Pour l'instant, on l'assure par l'augmentation du tarif du diesel, qui est parfaitement indolore puisque le prix du pétrole baisse. Mais cela est très précaire. Cette affaire d'Ecotaxe est un pathétique fiasco. En substitution, il y a à l'étude la mise en place d'une vignette. Mais le contexte politique et fiscal fait que l'on va rester le plus longtemps possible sur le diesel.
Faut-il nationaliser les autoroutes ?
J'ai été un acteur très actif de la commission Chanteguet sur les autoroutes. Ce qui se passe avec les autoroutes n'est pas acceptable. Sur le domaine public, il y a des contrats qui rapportent deux milliards d'euros de dividendes aux six compagnies autoroutières qui les gèrent. Et sans la possibilité de changer de contrat. On arrive à des recettes que l'on appellerait dans le système bancaire usuraires. Il faut rééquilibrer les conditions contractuelles. Soit les autoroutiers consentent à ce que l'on améliore ces contrats, avec une plus juste répartition des rémunérations entre l'Etat et eux, et sur les conditions de fixation des tarifs. Soit nous avons jusqu'au 31 décembre pour mettre en œuvre une rupture unilatérale de la part de l'Etat, qui rachèterait toutes les concessions pour environ 40 milliards et remettrait en délégation de service public avec des contrats plus favorables à l'Etat.
N’est-il pas problématique que l’Etat revienne ainsi sur sa parole ?

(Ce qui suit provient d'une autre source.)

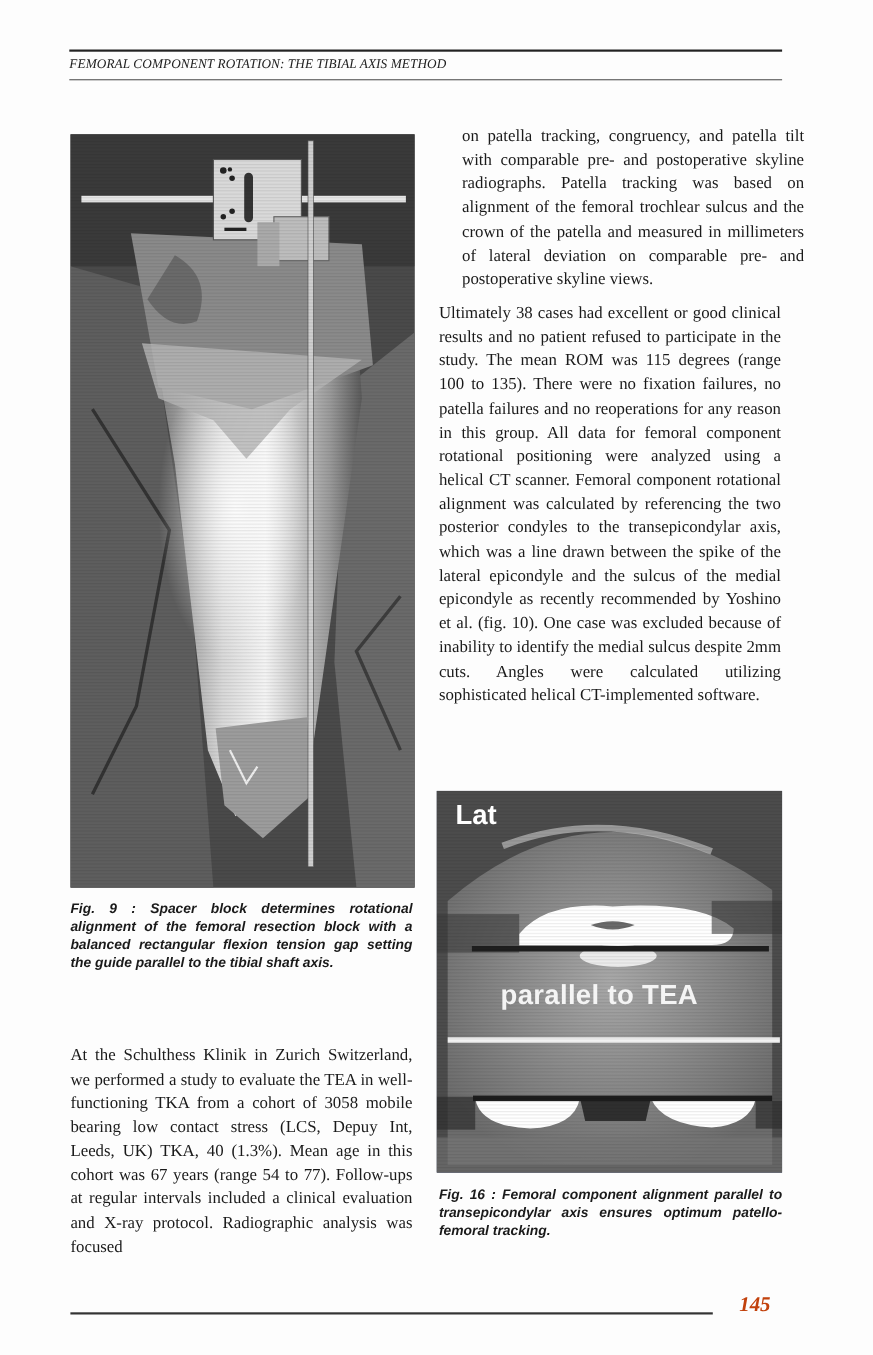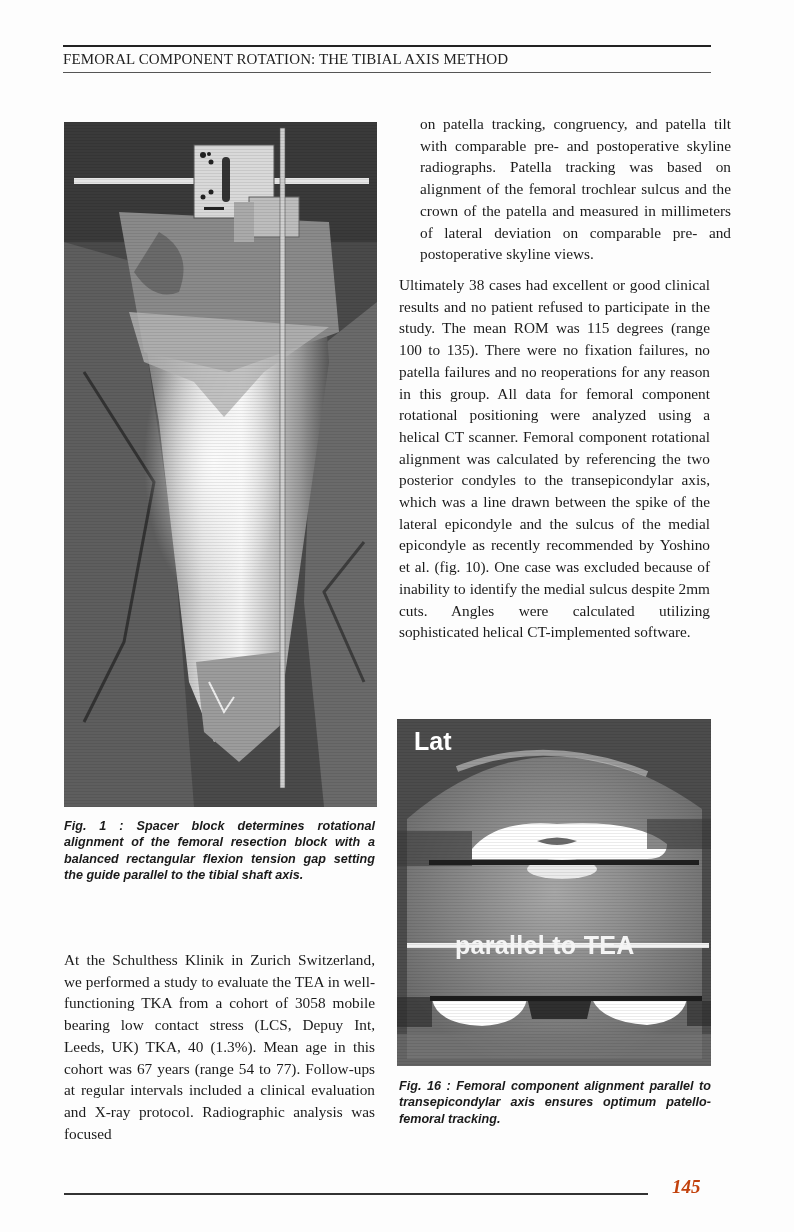--- a/index.html
+++ b/index.html
@@ -4,21 +4,21 @@
 <style>
   html, body { margin:0; padding:0; }
   body {
     width:794px; height:1232px; background:#fdfdfd; position:relative; overflow:hidden;
     font-family:"Liberation Serif", serif; color:#1a1a1a;
   }
   .rule { position:absolute; background:#222; }
   #rule-top { left:63px; top:45px; width:648px; height:2px; }
   #rule-head-bottom { left:63px; top:72px; width:648px; height:1px; background:#555; }
   #running-head {
-    position:absolute; left:63px; top:51px; font-size:15px;
+    position:absolute; left:63px; top:51px; font-style:italic; font-size:12px;
     letter-spacing:0.1px; color:#222; text-transform:uppercase; white-space:nowrap;
   }
   #rule-foot { left:64px; top:1193px; width:584px; height:2px; background:#333; }
   #page-number {
     position:absolute; left:672px; top:1176px; font-weight:bold; font-style:italic;
     font-size:19px; color:#c2410c;
   }
 
   .para {
     position:absolute; font-size:15.3px; line-height:21.7px; text-align:justify;
@@ -37,21 +37,21 @@
   #fig10-caption { left:399px; top:1078px; width:312px; }
 
   .figure { position:absolute; overflow:hidden; }
   #fig9 { left:64px; top:122px; width:313px; height:685px; background:#4b4b4b; }
   #fig10 { left:397px; top:719px; width:314px; height:347px; background:#0f172a; }
   .figure svg { display:block; }
   .fig-label {
     position:absolute; font-family:"Liberation Sans", sans-serif; font-weight:bold; color:#fff;
   }
   #fig10-lat { left:17px; top:8px; font-size:25px; }
-  #fig10-tea { left:58px; top:172px; font-size:25px; color:#f4f4f4; letter-spacing:0.3px;margin-top:40px; }
+  #fig10-tea { left:58px; top:172px; font-size:25px; color:#f4f4f4; letter-spacing:0.3px; }
 </style>
 </head>
 <body>
 
 <div class="rule" id="rule-top"></div>
 <div id="running-head">FEMORAL COMPONENT ROTATION: THE TIBIAL AXIS METHOD</div>
 <div class="rule" id="rule-head-bottom"></div>
 
 <div class="figure" id="fig9">
   <svg width="313" height="685" viewBox="0 0 313 685">
@@ -100,21 +100,21 @@
       <circle cx="147" cy="70" r="2.5" fill="#222"></circle>
     <rect x="140" y="85" width="20" height="3" fill="#222"></rect>
 
     <rect x="185" y="75" width="50" height="40" fill="#bdbdbd" stroke="#666" stroke-width="1"></rect>
     <rect x="170" y="80" width="20" height="40" fill="#aaaaaa"></rect>
 
     <rect x="216" y="6" width="5" height="660" fill="#cfcfcf" stroke="#555" stroke-width="0.6"></rect>
     <rect x="0" y="0" width="313" height="685" fill="url(#scan)"></rect>
   </svg>
 </div>
-<p class="caption" id="fig9-caption">Fig. 1 : Spacer block determines rotational alignment of the femoral resection block with a balanced rectangular flexion tension gap setting the guide parallel to the tibial shaft axis.</p>
+<p class="caption" id="fig9-caption">Fig. 9 : Spacer block determines rotational alignment of the femoral resection block with a balanced rectangular flexion tension gap setting the guide parallel to the tibial shaft axis.</p>
 
 <div class="figure" id="fig10">
   <svg width="314" height="347" viewBox="0 0 314 347">
     <defs>
       <radialGradient id="ctGlow" cx="0.5" cy="0.45" r="0.6">
         <stop offset="0" stop-color="#a8a8a8"></stop>
         <stop offset="1" stop-color="#6c6c6c"></stop>
       </radialGradient>
       <pattern id="scan2" width="3" height="3" patternUnits="userSpaceOnUse">
         <rect width="3" height="1" fill="#000" opacity="0.08"></rect>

La situation actuelle est préjudiciable à l'intérêt général et à la collectivité publique. Le grand message des parlementaires, c'est de dire que ça ne peut pas être soutenable et durable. Le contrat actuel est trop déséquilibré. On peut dire de Dominique de Villepin, qui l’a négocié quand il était Premier ministre, qu’il est moins habile avec les sociétés autoroutières qu’à la tribune de l’ONU.
Le député girondin Gilles Savary a contribué à la rédaction du rapport Chanteguet sur les autoroutes qui a été rendu public le 17 décembre. Il explique sa volonté de rediscuter les contrats des concessionnaires.